[Before-and-after page screenshots]
----

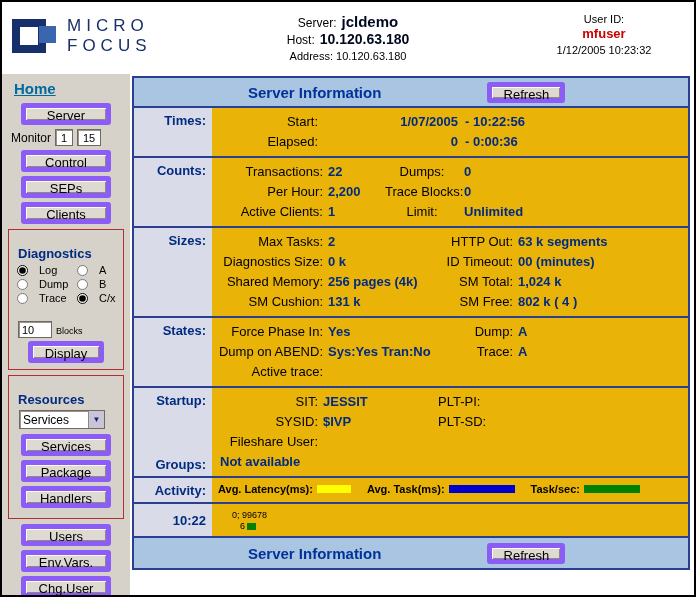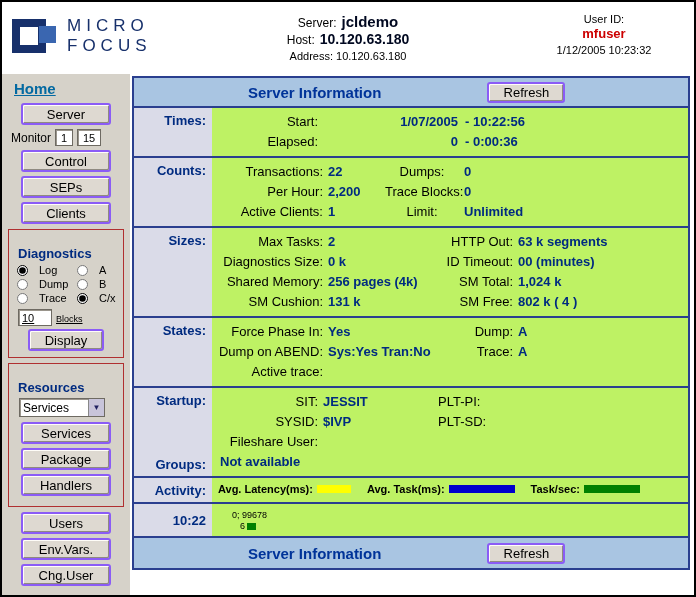--- a/index.html
+++ b/index.html
@@ -30,7 +30,7 @@
   .sidebar { width:128px; flex-shrink:0; background:#d6d2c9; padding-top:3px; }
   .home { display:inline-block; margin:3px 0 2px 12px; font-size:15px; font-weight:bold; color:#0369a1; text-decoration:underline; cursor:pointer; }
   .btn { font-family:"Liberation Sans", sans-serif; font-size:13px; color:#000; background:#ded9d1;
-         border:2px solid #8b5cf6; border-radius:3px; box-shadow: inset 1px 1px 0 #fffdf8, inset -1px -1px 0 #8f8a81;
+         border:5px solid #8b5cf6; border-radius:3px; box-shadow: inset 1px 1px 0 #fffdf8, inset -1px -1px 0 #8f8a81;
          height:22px; cursor:pointer; }
   .sbtn { display:block; width:90px; margin:4px auto; }
   .monitor-row { display:flex; align-items:center; gap:4px; margin:4px 4px 4px 9px; }

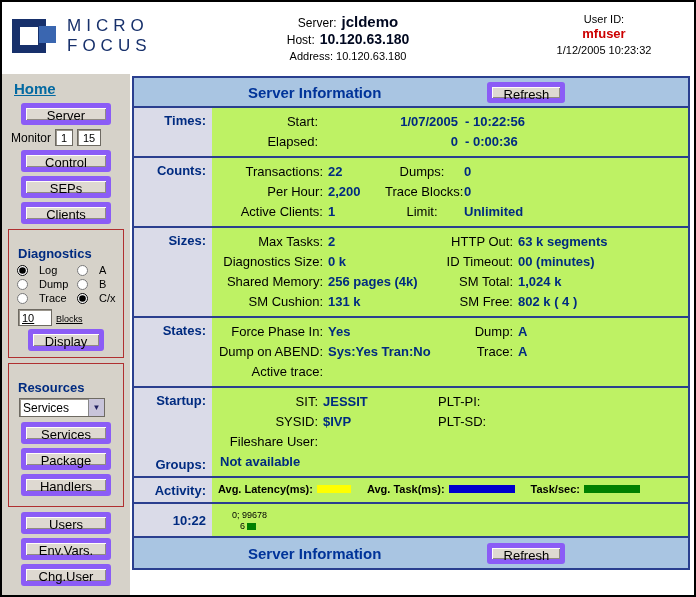--- a/index.html
+++ b/index.html
@@ -57,7 +57,7 @@
 
   
   .main { flex:1; margin:2px 4px 0 2px; border:2px solid #2a3f8f; display:flex; flex-direction:column; align-self:flex-start; width:556px; }
-  .sec { display:flex; border-bottom:2px solid #2a3f8f; background:#bef264; }
+  .sec { display:flex; border-bottom:2px solid #2a3f8f; background:#eab308; }
   .sec:last-child { border-bottom:none; }
   .bluebar { height:30px; background:#a9c5e2; display:flex; align-items:center; }
   .bar-title { margin-left:114px; font-size:15px; font-weight:bold; color:#003399; }

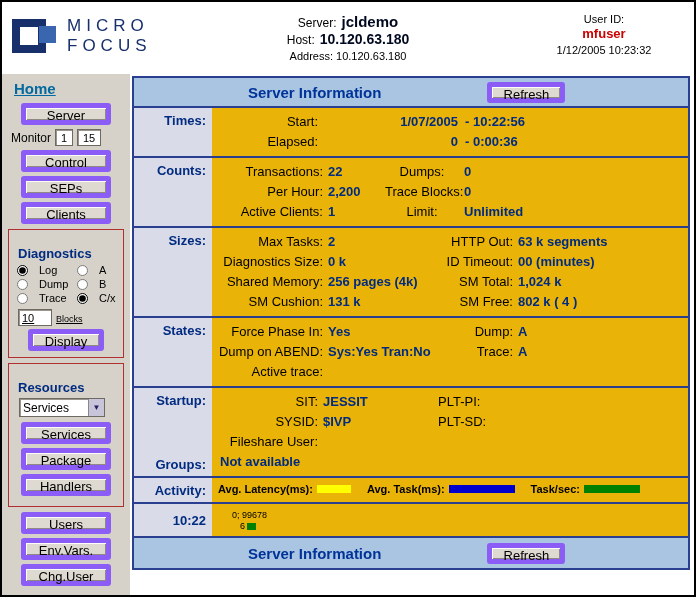--- a/index.html
+++ b/index.html
@@ -43,7 +43,7 @@
   .radio-grid { display:grid; grid-template-columns:60px 48px; row-gap:2px; margin-left:6px; }
   .ritem { display:flex; align-items:center; gap:11px; font-size:11px; color:#000; cursor:pointer; }
   .ritem input { width:11px; height:11px; margin:0; accent-color:#000; }
-  .blocks-row { display:flex; align-items:flex-end; gap:4px; margin:5px 0 3px 7px;text-decoration:underline; }
+  .blocks-row { display:flex; align-items:flex-end; gap:4px; margin:17px 0 3px 7px; }
   .blocks-input { width:34px; height:17px; border:1px solid #6e6a62; box-shadow: inset 1px 1px 0 #9a958c;
                   background:#fff; font-size:11px; padding-left:3px; font-family:inherit; }
   .blocks-label { font-size:9px; color:#000; padding-bottom:2px; }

----

Which lines above hold the string "bold"? Please copy all of them.

   .home { display:inline-block; margin:3px 0 2px 12px; font-size:15px; font-weight:bold; color:#0369a1; text-decoration:underline; cursor:pointer; }
   .bar-title { margin-left:114px; font-size:15px; font-weight:bold; color:#003399; }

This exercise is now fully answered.